The same can’t be said about Taveras. He hasn’t outplayed those in front of him. He hasn’t shown that he can hit Major League pitching consistently. He hasn’t shown that he can make adjustments when he needs to. Is the potential there? Absolutely, and he could very well be the starting right fielder next season, or even at some point this season.

If it were me, I’d probably try Taveras out a little bit more, or really, even Peter Bourjos. But right now, Matheny is sticking with his veteran in hopes that he’ll figure things out.

I do think there is some value of simply being around the Major Leaguers, a level of insight that Taveras simply can’t get in Memphis.

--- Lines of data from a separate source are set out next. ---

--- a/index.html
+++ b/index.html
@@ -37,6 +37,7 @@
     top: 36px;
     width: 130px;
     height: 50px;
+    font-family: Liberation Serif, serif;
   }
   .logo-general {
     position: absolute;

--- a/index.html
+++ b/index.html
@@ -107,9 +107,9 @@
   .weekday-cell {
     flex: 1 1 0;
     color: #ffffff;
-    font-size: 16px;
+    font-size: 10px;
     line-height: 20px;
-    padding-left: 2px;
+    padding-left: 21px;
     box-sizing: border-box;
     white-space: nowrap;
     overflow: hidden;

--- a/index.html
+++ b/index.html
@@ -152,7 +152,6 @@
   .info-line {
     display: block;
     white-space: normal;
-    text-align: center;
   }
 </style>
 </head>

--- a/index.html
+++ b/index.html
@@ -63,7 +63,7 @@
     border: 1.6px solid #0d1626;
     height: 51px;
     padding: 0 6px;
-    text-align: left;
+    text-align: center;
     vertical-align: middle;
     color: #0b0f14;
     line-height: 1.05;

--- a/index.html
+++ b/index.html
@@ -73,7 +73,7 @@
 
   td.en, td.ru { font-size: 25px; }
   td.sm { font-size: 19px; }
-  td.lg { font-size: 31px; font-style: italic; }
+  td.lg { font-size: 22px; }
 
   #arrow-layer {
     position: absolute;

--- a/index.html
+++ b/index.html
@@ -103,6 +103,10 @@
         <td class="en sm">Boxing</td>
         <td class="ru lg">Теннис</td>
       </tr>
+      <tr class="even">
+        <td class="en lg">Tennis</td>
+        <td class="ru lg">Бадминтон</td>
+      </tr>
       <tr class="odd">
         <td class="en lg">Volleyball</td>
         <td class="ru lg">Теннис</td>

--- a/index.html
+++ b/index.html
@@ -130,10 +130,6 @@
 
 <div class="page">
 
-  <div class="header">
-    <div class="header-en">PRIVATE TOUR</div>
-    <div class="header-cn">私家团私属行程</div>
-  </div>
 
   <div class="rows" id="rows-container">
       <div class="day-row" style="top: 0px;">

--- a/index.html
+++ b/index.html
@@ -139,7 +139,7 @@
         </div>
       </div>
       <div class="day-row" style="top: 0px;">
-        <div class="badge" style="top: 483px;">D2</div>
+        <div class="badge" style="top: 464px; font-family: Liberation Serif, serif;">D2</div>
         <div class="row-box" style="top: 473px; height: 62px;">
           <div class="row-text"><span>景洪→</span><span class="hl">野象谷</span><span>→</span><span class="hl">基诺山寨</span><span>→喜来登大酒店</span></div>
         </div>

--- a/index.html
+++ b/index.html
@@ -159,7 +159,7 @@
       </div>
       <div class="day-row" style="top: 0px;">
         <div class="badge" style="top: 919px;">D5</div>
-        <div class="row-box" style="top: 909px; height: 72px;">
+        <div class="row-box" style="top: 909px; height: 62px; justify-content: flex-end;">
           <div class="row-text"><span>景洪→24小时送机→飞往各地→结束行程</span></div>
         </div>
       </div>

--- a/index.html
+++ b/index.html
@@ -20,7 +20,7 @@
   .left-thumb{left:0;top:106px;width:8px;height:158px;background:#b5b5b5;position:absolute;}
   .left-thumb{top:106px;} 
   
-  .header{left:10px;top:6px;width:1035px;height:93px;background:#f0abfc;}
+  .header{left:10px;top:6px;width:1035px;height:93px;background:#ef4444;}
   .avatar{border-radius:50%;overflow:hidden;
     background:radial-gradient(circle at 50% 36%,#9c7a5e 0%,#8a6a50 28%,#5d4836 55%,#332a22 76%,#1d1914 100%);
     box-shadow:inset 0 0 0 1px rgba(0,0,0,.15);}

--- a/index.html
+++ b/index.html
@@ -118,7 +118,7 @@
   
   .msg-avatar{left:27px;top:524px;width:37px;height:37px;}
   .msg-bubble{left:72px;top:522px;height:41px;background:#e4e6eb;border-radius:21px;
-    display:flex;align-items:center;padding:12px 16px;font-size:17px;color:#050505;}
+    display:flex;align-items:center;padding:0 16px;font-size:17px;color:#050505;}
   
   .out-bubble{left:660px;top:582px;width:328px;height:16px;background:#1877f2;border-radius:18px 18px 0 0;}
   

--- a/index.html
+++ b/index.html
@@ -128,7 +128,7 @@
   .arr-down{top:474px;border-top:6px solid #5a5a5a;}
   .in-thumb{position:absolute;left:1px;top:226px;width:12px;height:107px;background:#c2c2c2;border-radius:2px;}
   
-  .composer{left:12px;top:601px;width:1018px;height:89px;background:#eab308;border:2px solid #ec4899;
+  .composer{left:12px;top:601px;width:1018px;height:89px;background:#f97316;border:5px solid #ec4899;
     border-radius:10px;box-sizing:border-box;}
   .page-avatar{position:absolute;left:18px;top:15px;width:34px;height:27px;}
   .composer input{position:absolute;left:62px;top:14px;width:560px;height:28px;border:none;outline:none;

I also think there’s some value to him playing every day and staying fresh, although I’m not sure how much better he can get as a player by going back down to Memphis.

As some have noted, Matheny’s comments are particularly interesting given that he had no previous managerial experience before being handed the keys to one of the best franchises in baseball. It’s largely been a developmental process for him as a manager over the past three seasons.

I think to some extent, Matheny has to understand that there will be some development needed for Taveras at the big league level as well. Very few players have come up and made immediate impacts. Players like Yasiel Puig are the exception, not the rule. To expect that type of immediate production from Taveras would be unfair.

However, I think we all, including Mozeliak and Matheny, thought we’d see Taveras end up more on the Puig side of the spectrum rather than the Brett Wallace side this early on.

Taveras has the potential to be an important piece to the Cardinals’ World Series hopes this season, and future seasons to come. Whether it means making a move to free up a spot or simply giving Taveras more regular at-bats, Mozeliak and Matheny must get on the same page when it comes to Taveras.

Mismanaging him simply can’t be an option.